Je n'ai pas connu Dédé Fortin. Je ne lui ai parlé qu'une seule fois, brièvement, il y a 15 ans, au téléphone. «Rencontre-moi à 11 h au Doux Paradis, m'avait-il dit. C'est un greasy spoon à l'angle de Sherbrooke et de Saint-Laurent. Tu peux pas le manquer: y'a une grosse pancarte de Kit-Kat juste au-dessus de la porte.»

Je l'ai attendu une heure, fin seul sur une banquette huileuse, en mangeant du pain doré dégueulasse. Il n'est jamais venu. Le journal attendait mon papier. J'ai dû rédiger une entrevue sans interviewé.

Dédé a prétexté sur mon répondeur un lendemain de brosse qui déchante. Je l'ai écrit. Il m'a envoyé promener sur scène. Fin de l'anecdote.

Je n'étais pas fan des Colocs. Il a fallu Dehors novembre, chanson magnifique sur la mort lente de l'harmoniciste Patrick Esposito di Napoli, pour que je prenne enfin la mesure du talent, immense, de Dédé Fortin. «J'attends un peu. J'suis pas pressé. J'attends la mort.»

Cette chanson déchirante, réinterprétée d'étonnante manière par Sébastien Ricard, donne vie au moment de cinéma le plus émouvant de Dédé à travers les brumes, un film qui intègre habilement quelques séquences d'animation «à la manière de» Dédé, et fait une large place à la musique des Colocs.

«Le but premier était d'intégrer les chansons dans un récit dramatique, dit Jean-Philippe Duval, qui a construit son film comme une trame sonore. Mais réduire les chansons d'André à un testament serait terrible.

Ce n'est pas ça.» En effet. Sébastien Ricard m'avait fait bonne impression sur le plateau de tournage du film en mai dernier. Dans le costume de vacancier swing de Dédé, dansant la claquette en chantant Julie d'une voix imitant à s'y méprendre celle de Fortin. Du bar à l'arrière du Métropolis, transformé pour l'occasion en Spectrum un soir de printemps 1995, l'illusion était presque parfaite. Cette impression a été confirmée hier. Ricard «incarne» le personnage de Dédé, dans le meilleur sens du terme.

Embargo critique oblige, je ne peux vous dire ce que j'ai pensé de Dédé à travers les brumes. Mais j'ai le sentiment que ce film - qui n'est pas sans défauts - aura un impact. Il pourrait entre autres relancer le débat sur la représentation du suicide. Si Dédé Fortin n'était pas mort il y a presque neuf ans, de terrible manière, un long métrage de fiction ne serait pas consacré à sa vie aujourd'hui. Ce n'est pas du cynisme, c'est la triste réalité.

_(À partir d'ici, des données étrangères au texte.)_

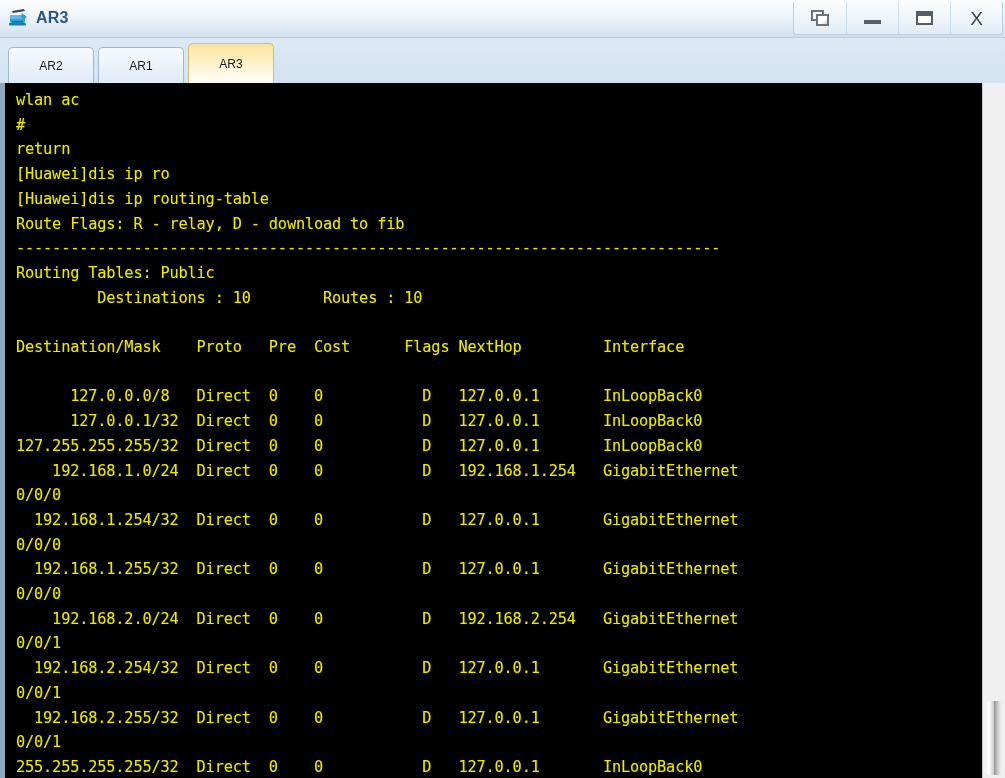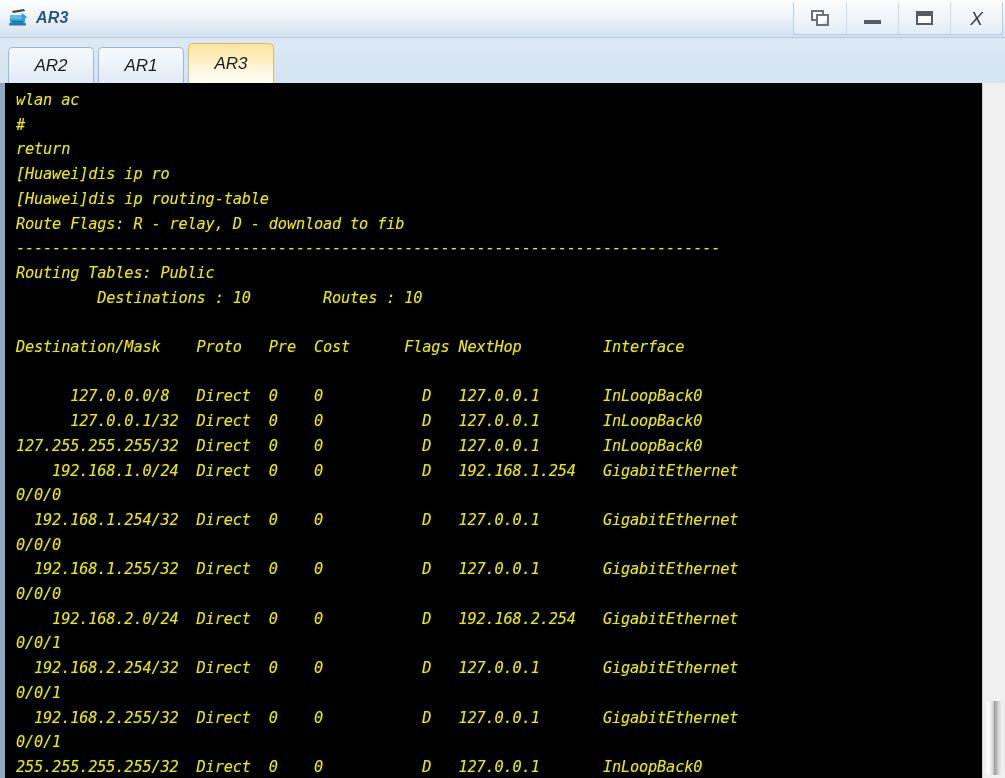--- a/index.html
+++ b/index.html
@@ -22,7 +22,6 @@
     box-sizing: border-box;
     background: linear-gradient(to bottom, #f3f7fb 0%, #e8f0f8 45%, #dbe7f3 100%);
     overflow: hidden;
-    font-style: italic;
   }
 
   

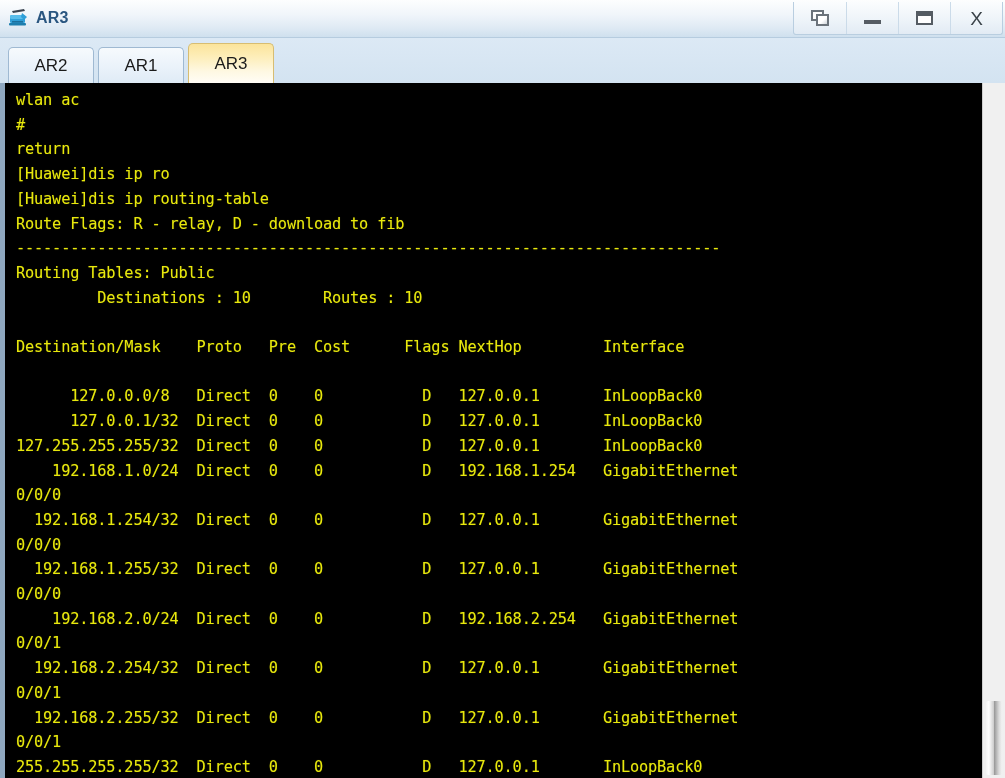--- a/index.html
+++ b/index.html
@@ -133,7 +133,7 @@
     display: flex;
     align-items: center;
     justify-content: center;
-    font-size: 17px;
+    font-size: 12px;
     color: #1b1b1b;
     border: 1px solid #9fb9d2;
     border-bottom: none;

On le sait, Dédé Fortin, qui était obsédé par le cinéma japonais, s'est fait hara-kiri. Le film de Jean-Philippe Duval n'élude pas la question, qui est abordée très tôt dans le récit. Son suicide n'est pas présenté comme un geste héroïque, mais comme une fin prématurée.

Celle d'un artiste inspiré, Dédé, qui venait de connaître l'état de grâce avec un album d'anthologie. Celle d'un homme torturé, André, qui le vague à l'âme, pressé par la mort, a tourné le dos à la vie. L'histoire d'un beau gâchis.

Précision

Dans une chronique publiée vendredi, je laissais entendre que l'émission Le moment de vérité pourrait être sacrifiée de la grille du samedi de Radio-Canada. Il semble que l'émission animée par Patrice L'Écuyer sera bel et bien de retour la saison prochaine. Une bonne nouvelle. «Par contre, il est encore trop tôt pour confirmer si la diffusion de cette émission demeurera le samedi», précise Radio-Canada.